Data in this exercise:
======

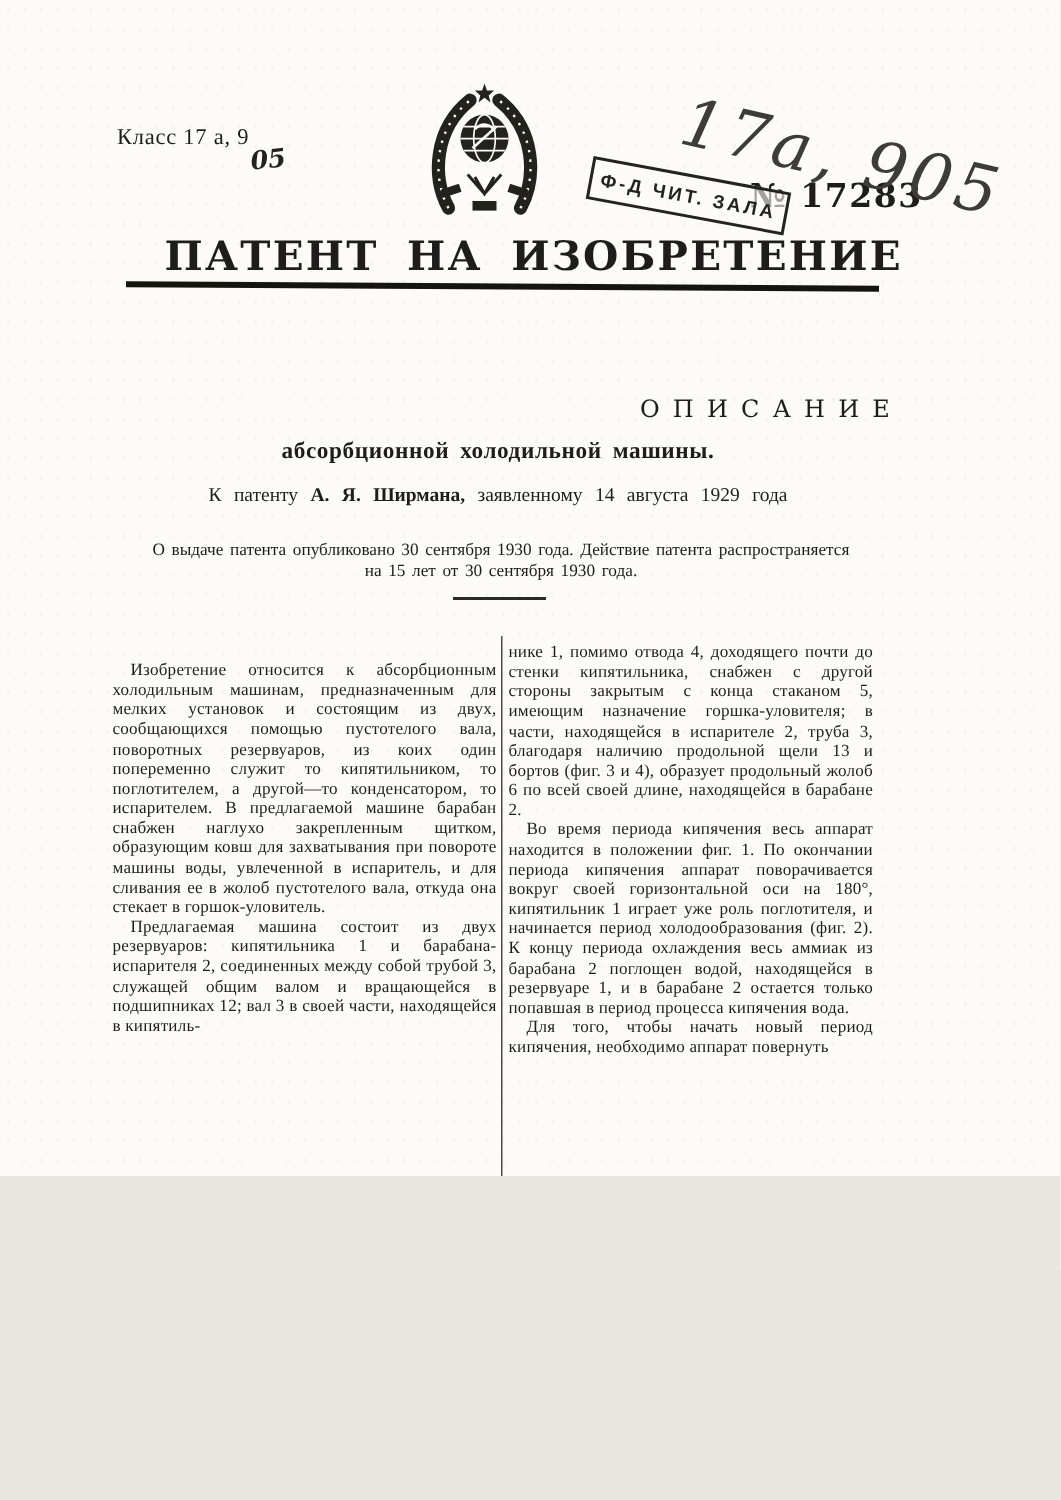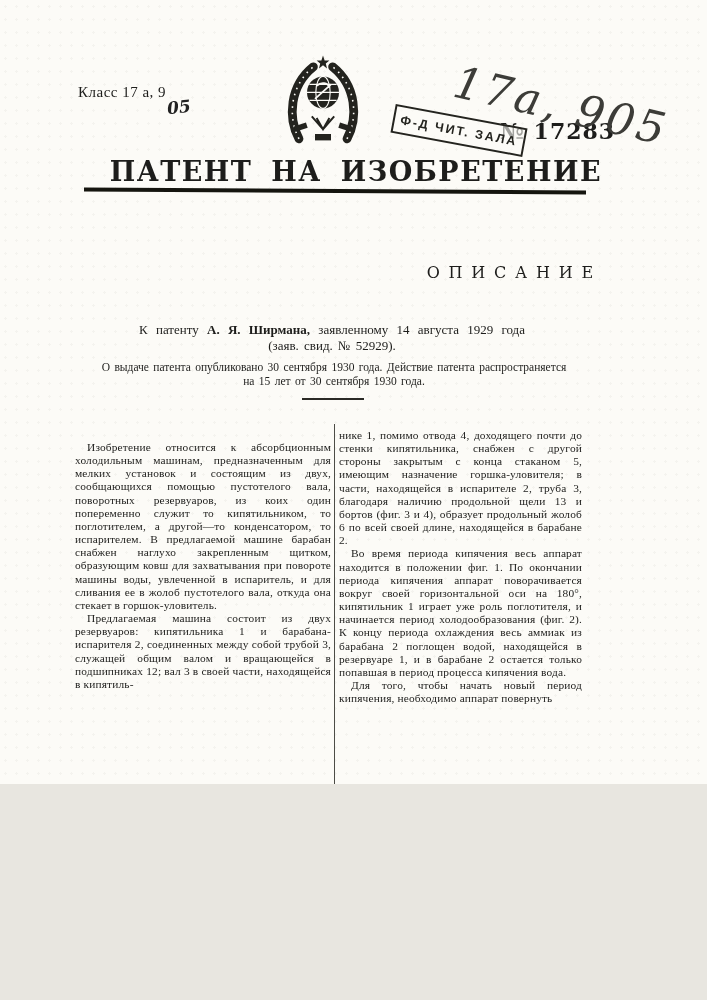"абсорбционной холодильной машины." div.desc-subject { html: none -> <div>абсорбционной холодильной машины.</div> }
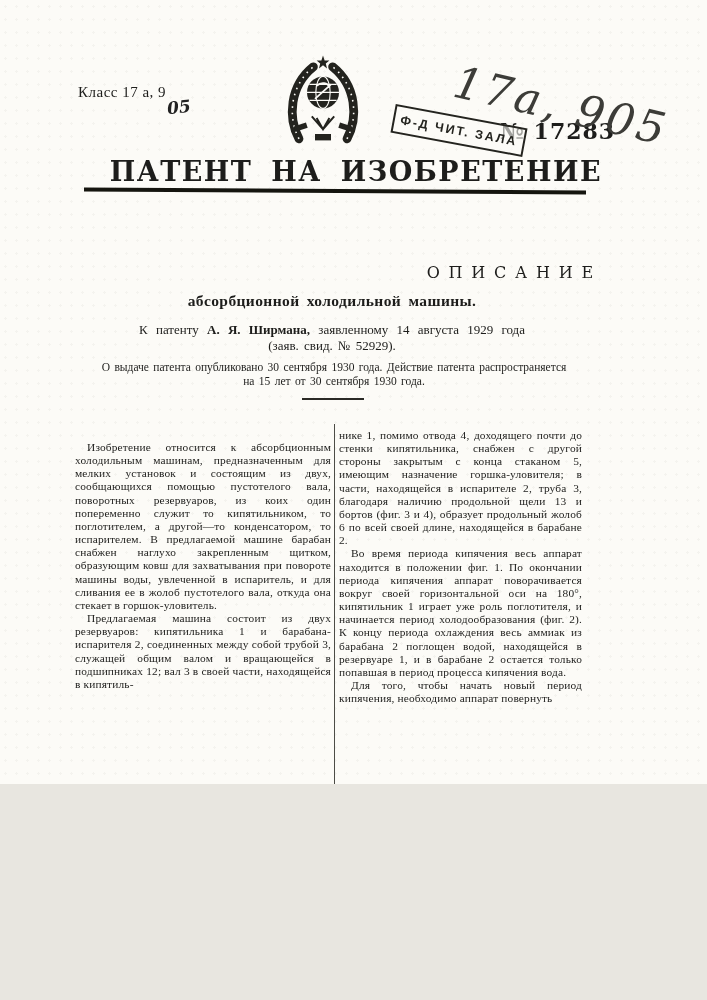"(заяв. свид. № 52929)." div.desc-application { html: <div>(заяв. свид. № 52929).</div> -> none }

======

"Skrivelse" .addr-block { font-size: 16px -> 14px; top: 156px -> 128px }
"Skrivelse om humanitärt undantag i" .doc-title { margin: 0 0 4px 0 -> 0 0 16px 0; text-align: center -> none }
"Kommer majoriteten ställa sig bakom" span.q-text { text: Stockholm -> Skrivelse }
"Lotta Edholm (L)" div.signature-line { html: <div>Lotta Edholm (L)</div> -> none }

======

Task to complete: Please report how many lines in the records above contain the word "Skrivelse", and give nothing but the number.

Result for this task: 3